───── Supplied information

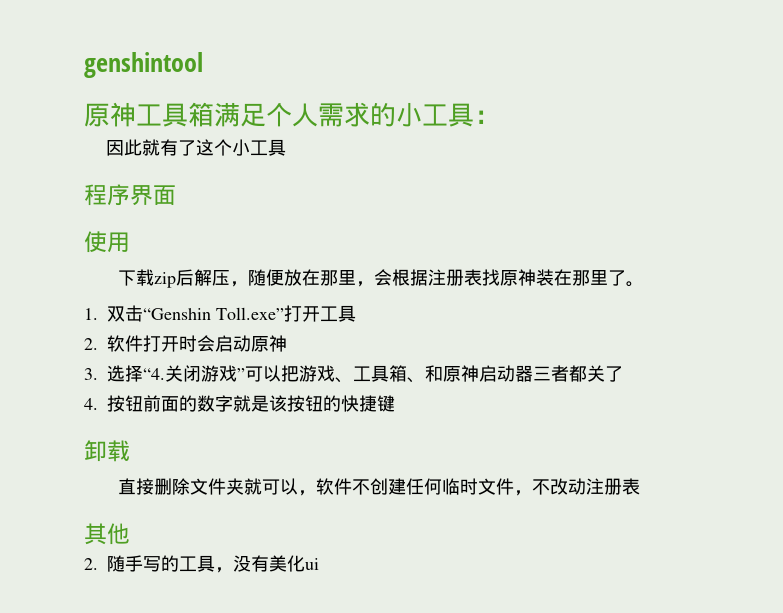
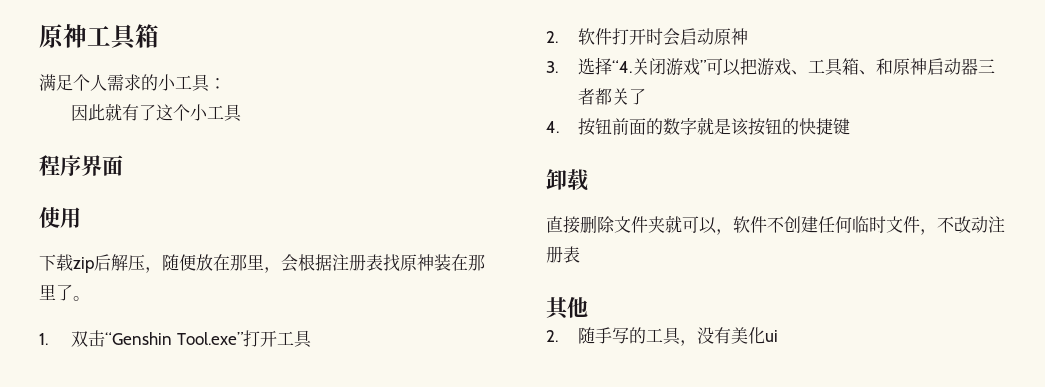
- genshintool
- 原神工具箱满足个人需求的小工具：
+ 原神工具箱
+ 满足个人需求的小工具：
- 1.双击“Genshin Toll.exe”打开工具
+ 1.双击“Genshin Tool.exe”打开工具

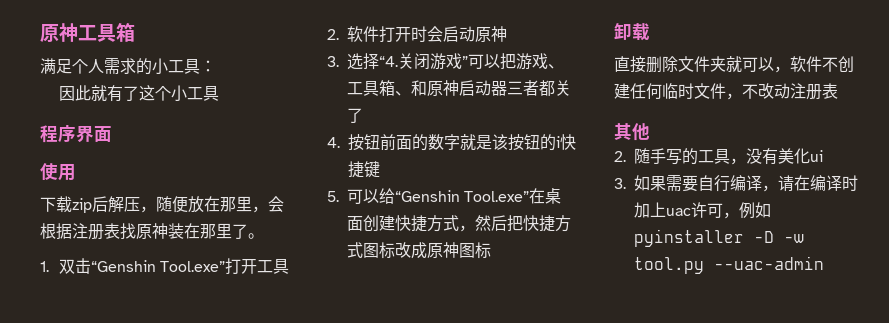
- 4.按钮前面的数字就是该按钮的快捷键
+ 4.按钮前面的数字就是该按钮的i快捷键
+ 5.可以给“Genshin Tool.exe”在桌面创建快捷方式，然后把快捷方式图标改成原神图标
+ 3.如果需要自行编译，请在编译时加上uac许可，例如pyinstaller -D -w tool.py --uac-admin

──────────

** Task prompt **
Using the listing above, pick out each line that contains the word "打开工具", then copy it.

** Output of the task **
- 1.双击“Genshin Toll.exe”打开工具
+ 1.双击“Genshin Tool.exe”打开工具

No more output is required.